NCES conducted research to develop a methodology for measuring state and urban district inclusion rates while taking into account the differing demographics and policies in each participating jurisdiction. The research provided a methodology and two measures of change in each participating jurisdiction's inclusion rate taking into consideration the following factors that differ across jurisdictions and time:

  • the prevalence of students with different types and severities of disability; and
  • the accommodations that jurisdictions permit in their own testing programs compared with those allowed for NAEP.

Two sets of results are available from that research which compared data from the 2005 and 2007 reading and mathematics assessments at fourth and eighth grade.
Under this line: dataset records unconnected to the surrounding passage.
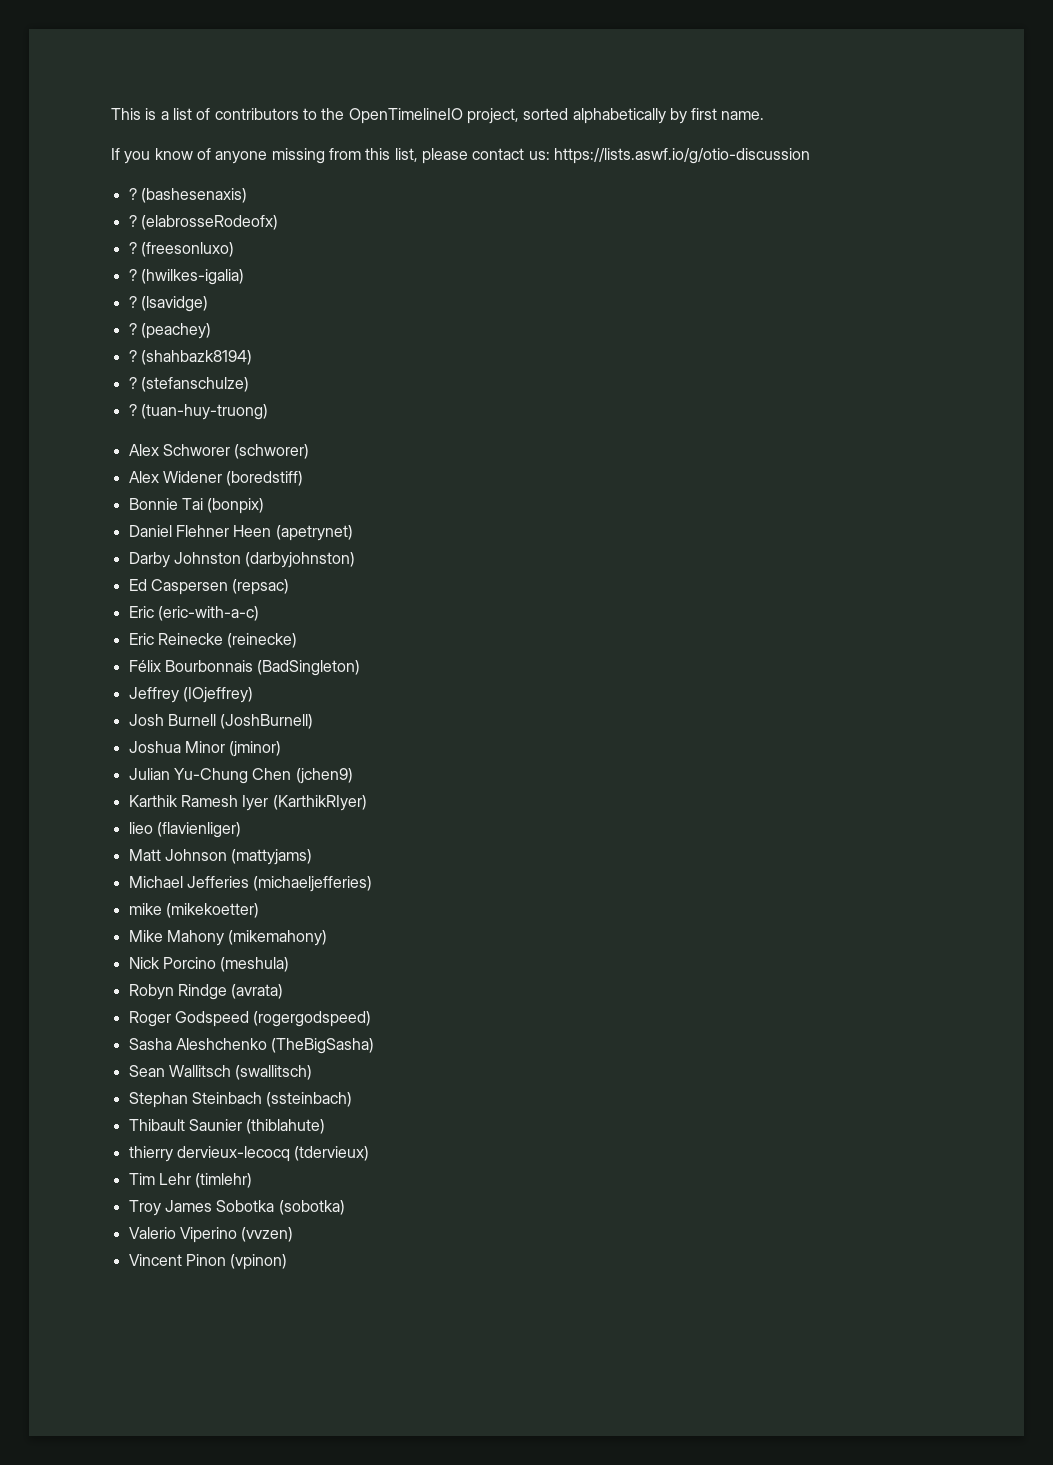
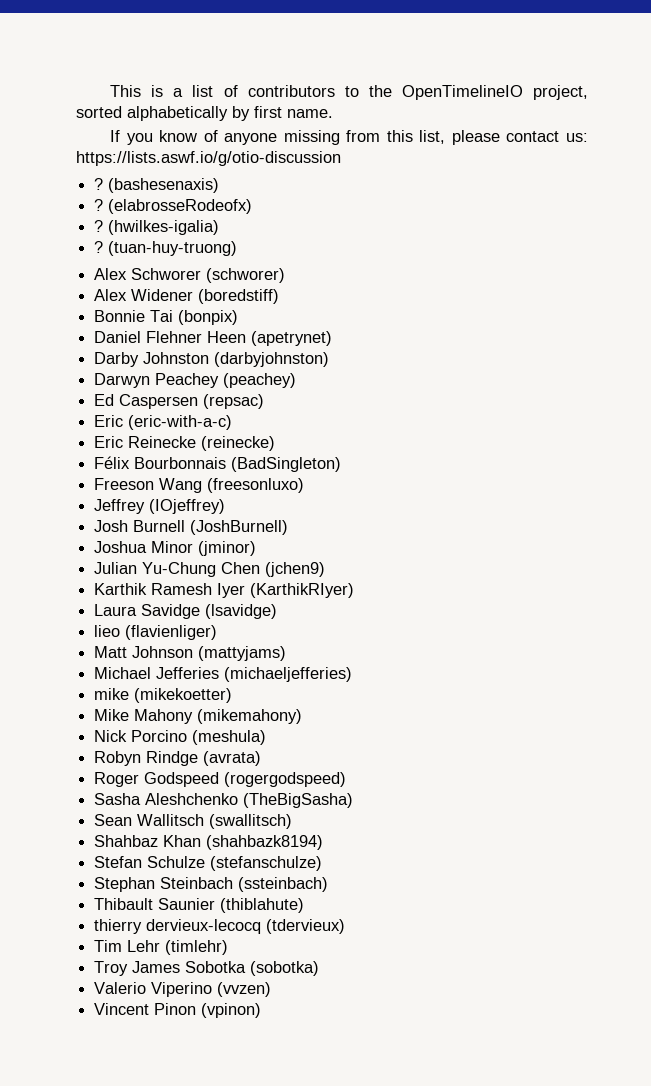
[128,242,234,257] // ? (freesonluxo) -> (253, 206) none
[128,296,208,312] [128,323,211,339] [128,350,252,365] [128,377,249,392] // ? (lsavidge) // ? (peachey) // ? (shahbazk8194) // ? (stefanschulze) -> (220, 227) none
(356, 560) none -> [94,373,297,388] // Darwyn Peachey (peachey)
(361, 668) none -> [94,478,305,493] // Freeson Wang (freesonluxo)
(367, 803) none -> [94,604,278,619] // Laura Savidge (lsavidge)
(313, 1072) none -> [94,835,324,850] [94,856,323,871] // Shahbaz Khan (shahbazk8194) // Stefan Schulze (stefanschulze)

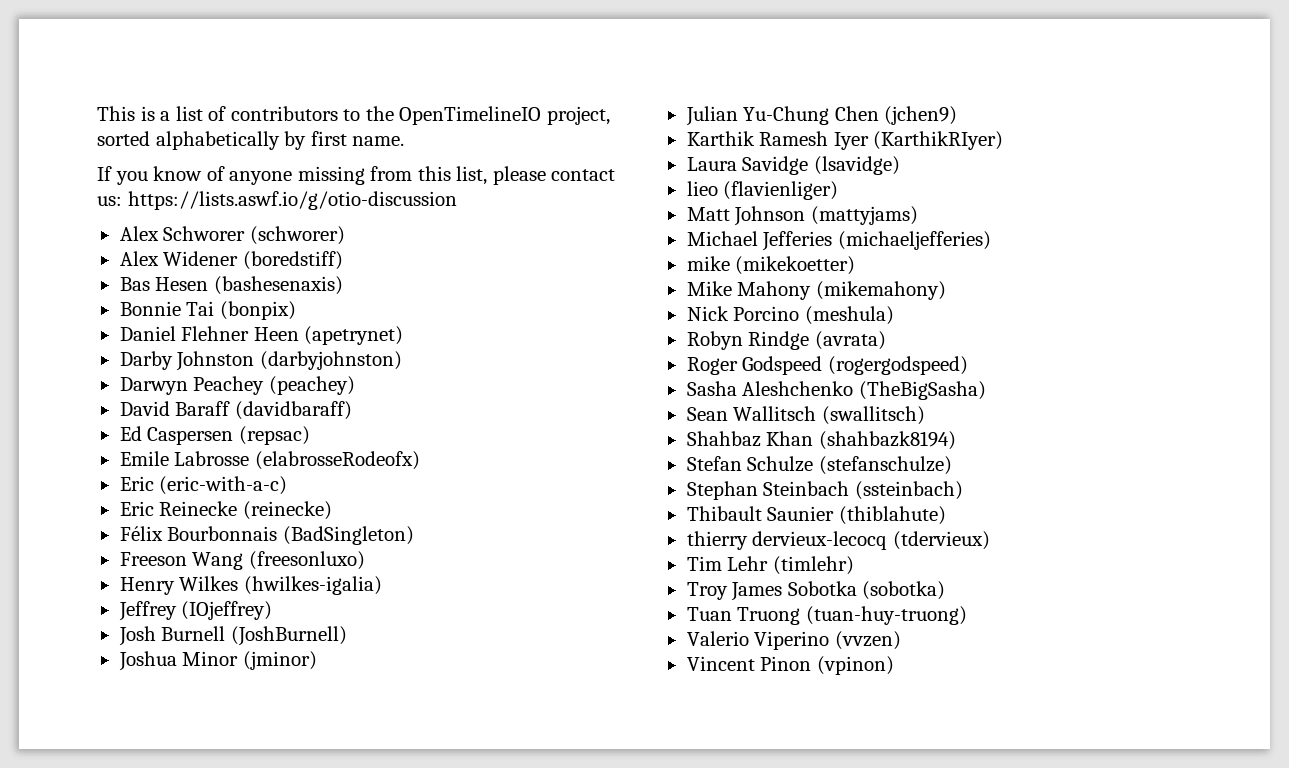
[94,178,220,193] [94,199,253,214] [94,220,220,235] [94,241,238,256] // ? (bashesenaxis) // ? (elabrosseRodeofx) // ? (hwilkes-igalia) // ? (tuan-huy-truong) -> (457, 200) none
(280, 296) none -> [119,276,343,295] // Bas Hesen (bashesenaxis)
(297, 380) none -> [119,401,352,420] // David Baraff (davidbaraff)
(265, 401) none -> [119,451,420,470] // Emile Labrosse (elabrosseRodeofx)
(305, 485) none -> [119,576,382,595] // Henry Wilkes (hwilkes-igalia)
(320, 968) none -> [686,606,967,625] // Tuan Truong (tuan-huy-truong)

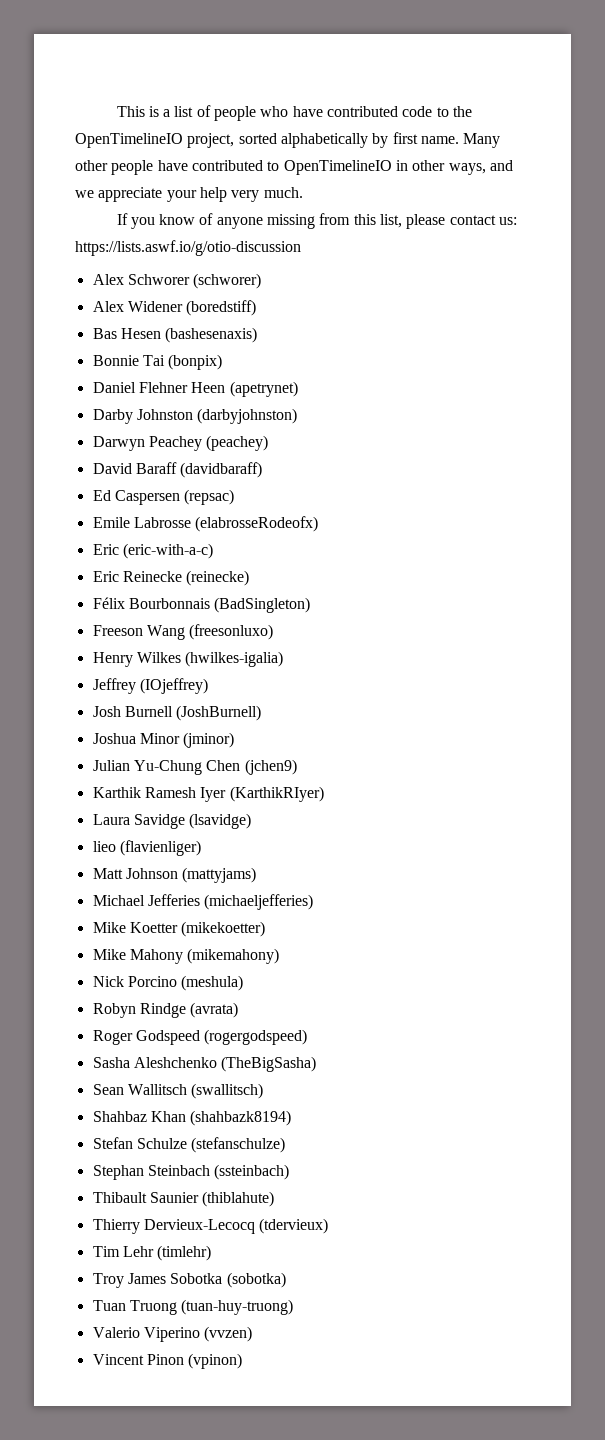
[230,106,338,121] contributors -> [214,106,433,121] people who have contributed code
(405, 141) none -> [463,133,501,148] [75,160,513,175] [75,187,303,202] Many other people have contributed to OpenTimelineIO in other ways, and we appreciate your help very much.
[686,256,730,271] mike -> [92,922,178,933] Mike Koetter
[686,531,888,550] thierry dervieux-lecocq -> [92,1219,255,1234] Thierry Dervieux-Lecocq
Population Subset Estimates

One way to investigate the potential impact of accommodation rates is to examine the results for the subset of the population that was not given testing accommodations. Students who were not accommodated include students who may or may not have been identified as SD and/or EL. Another way to examine the potential effect of accommodation rates is to view performance data for only those students who were not identified as SD and/or EL. Comparing the results reported for all assessed students to those for nonaccommodated or non-SD/EL students provides some indication of the impact of the accommodations. The tables below provide such estimates for the urban districts that participated in the 2007 Trial Urban District Assessments in mathematics, reading, and writing. In the mathematics and reading assessments where previous assessments were administered in 2005, the trends in performance were the same in most districts for all students, for nonaccommodated students, and for non-SD/EL students. This suggests that provision of accommodations did not affect the mathematics or reading trends for these districts.